Vol often collapses faster on the bounce than it rose on the sell-off.

That asymmetry catches people out, and it's worth understanding before you put on your next long-vol or put structure.

In a regime where everyone is selling calls, the spot-vol relationship runs on different gradients depending on direction.

Watch the path on the way down. The market sells off, vol ticks up, but only on a shallow gradient. It doesn't really catch a proper bid even on a decent drop, because the move down was quite orderly and not a crash. Then the market bounces. Vol gets slammed down a much steeper path than it rose as all the vol sellers come out at once.

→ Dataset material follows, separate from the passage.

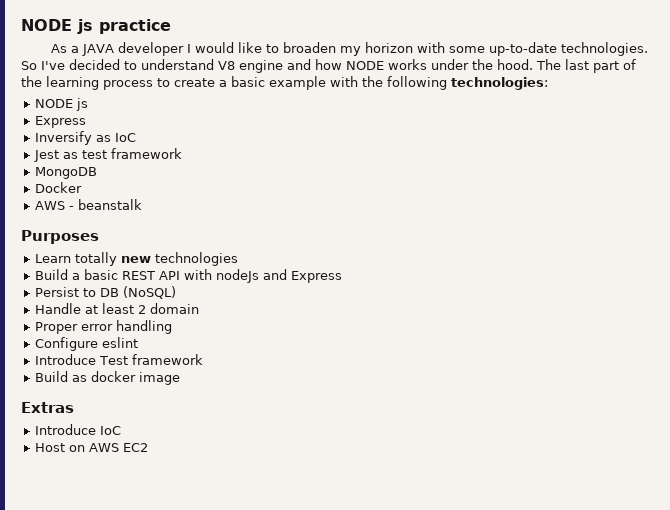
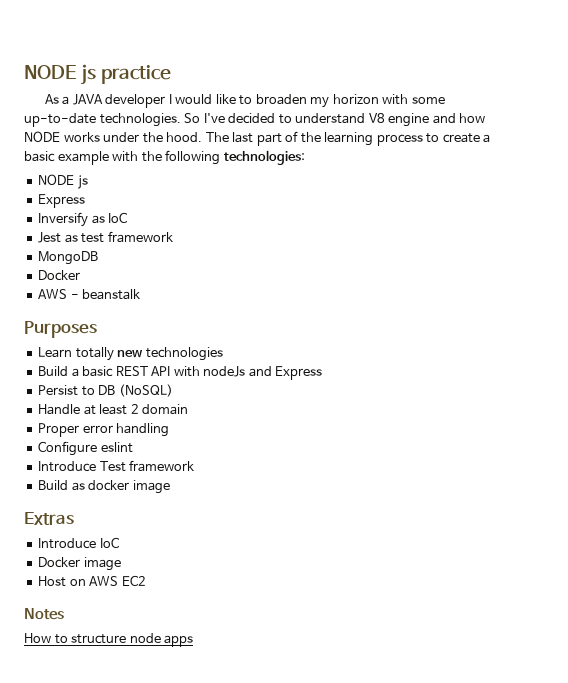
+ Docker image
+ Notes
+ How to structure node apps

The appetite to sell calls into a rally is ferocious in this regime. Every leg up brings another wave of overwriters dumping premium into the bid. The bounce hollows vol out faster than the sell-off ever built it up.

That asymmetry is where the damage gets done.

If you're holding long vol or a put structure into this, the trade can look fine on the way down. Then the market bounces and the position gets gutted. The surface re-prices against you faster than the spot move would suggest. Your puts lose value from both delta and the vol re-pricing happening underneath them.

For me, the lesson is simple. In a heavy call-selling regime, you have to monetise these structures fast. The surface doesn't really wait for you.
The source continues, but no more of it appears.